DATA RECORDS below:

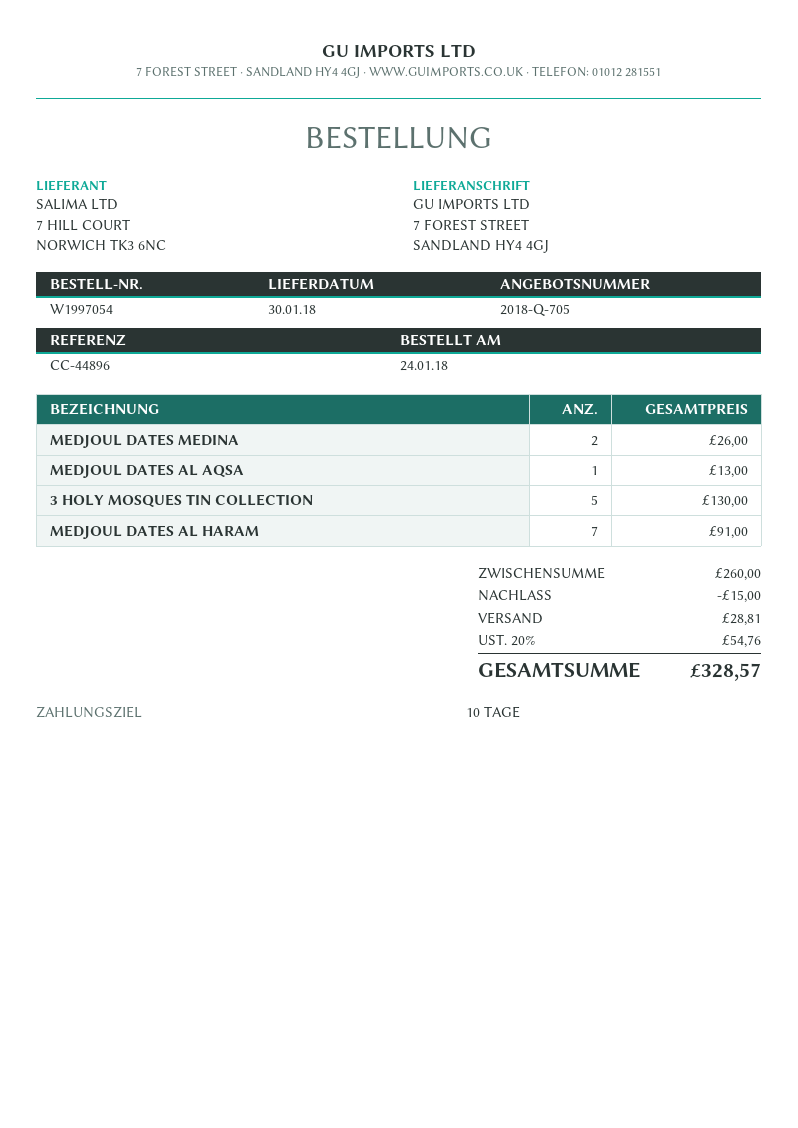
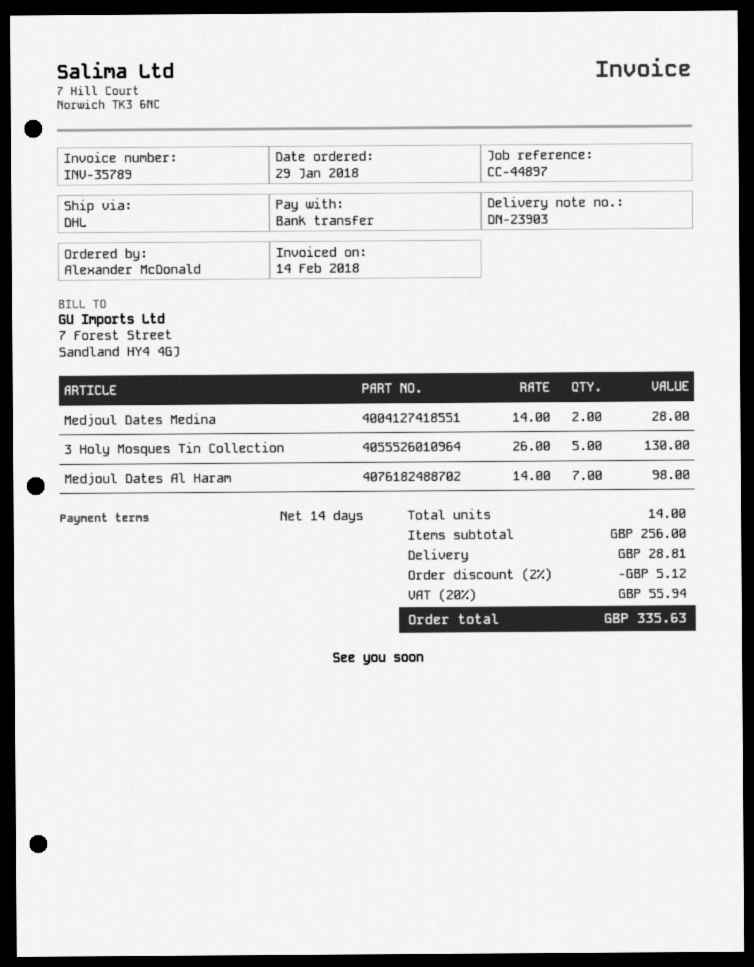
order date: 2018-01-24 -> 2018-01-29
payment terms: 10 days -> 14 days
reference: CC-44896 -> CC-44897
MEDJOUL DATES MEDINA: 2 for 26.00 -> 2 for 28.00
MEDJOUL DATES AL AQSA: 1 for 13.00 -> none
MEDJOUL DATES AL HARAM: 7 for 91.00 -> 7 for 98.00
subtotal: 260.00 -> 256.00
discount: 15.00 -> 5.12
tax: 20% = 54.76 -> 20% = 55.94
total: 328.57 -> 335.63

End of DATA RECORDS.

## [YOUR GOAL]
From the line containing "MEDJOUL DATES AL HARAM: 7" down to the last line of the data above, copy every line exactly; leave out all other lines.

## [REPLY TO THE TASK]
MEDJOUL DATES AL HARAM: 7 for 91.00 -> 7 for 98.00
subtotal: 260.00 -> 256.00
discount: 15.00 -> 5.12
tax: 20% = 54.76 -> 20% = 55.94
total: 328.57 -> 335.63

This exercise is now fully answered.